Other important concepts - out of scope for this article
There are a whole host of concepts that are very important pieces to the ATG platform, but are out of scope for this article. Here's a brief description of some of them:
formhandlers - these are ATG components that handle form submissions by users.
pipelines - these are configurable chains of logic that are used for things like handling a request (request pipeline) or checking out an order.
special kinds of repositories (versioned, files, secure, ...) - there are a couple different types of repositories that are used in various situations. See the manuals for more information.

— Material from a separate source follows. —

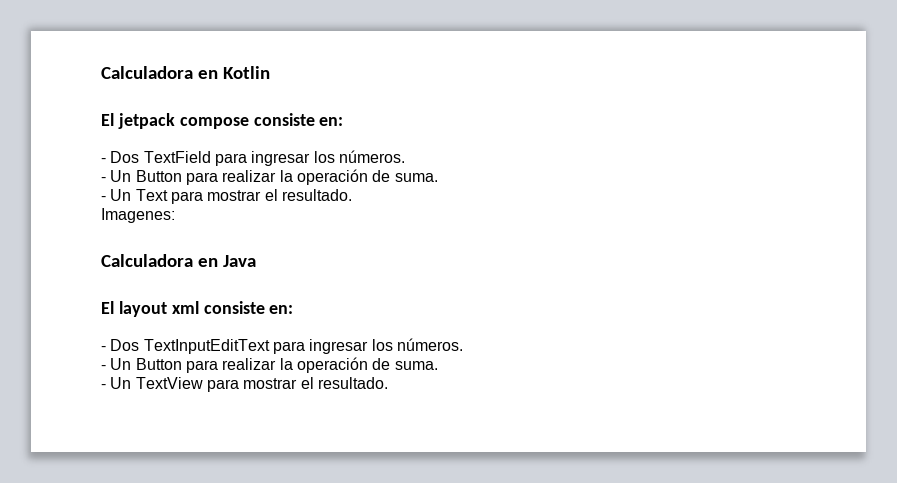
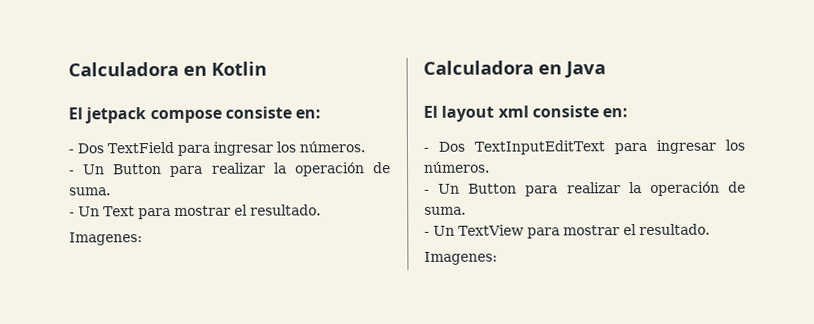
  - Un TextView para mostrar el resultado.
+ Imagenes:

web development - JSP/ DSP tag library - ATG provides a traditional approach to developing web applications by providing a tag library called the DSP library. This library is used throughout your JSP pages to interact with all the ATG components.
messaging - a message sub-system used as another way for components to interact.
personalization - ability for business users to define a personalized user experience for customers. See the other blog posts related to personalization.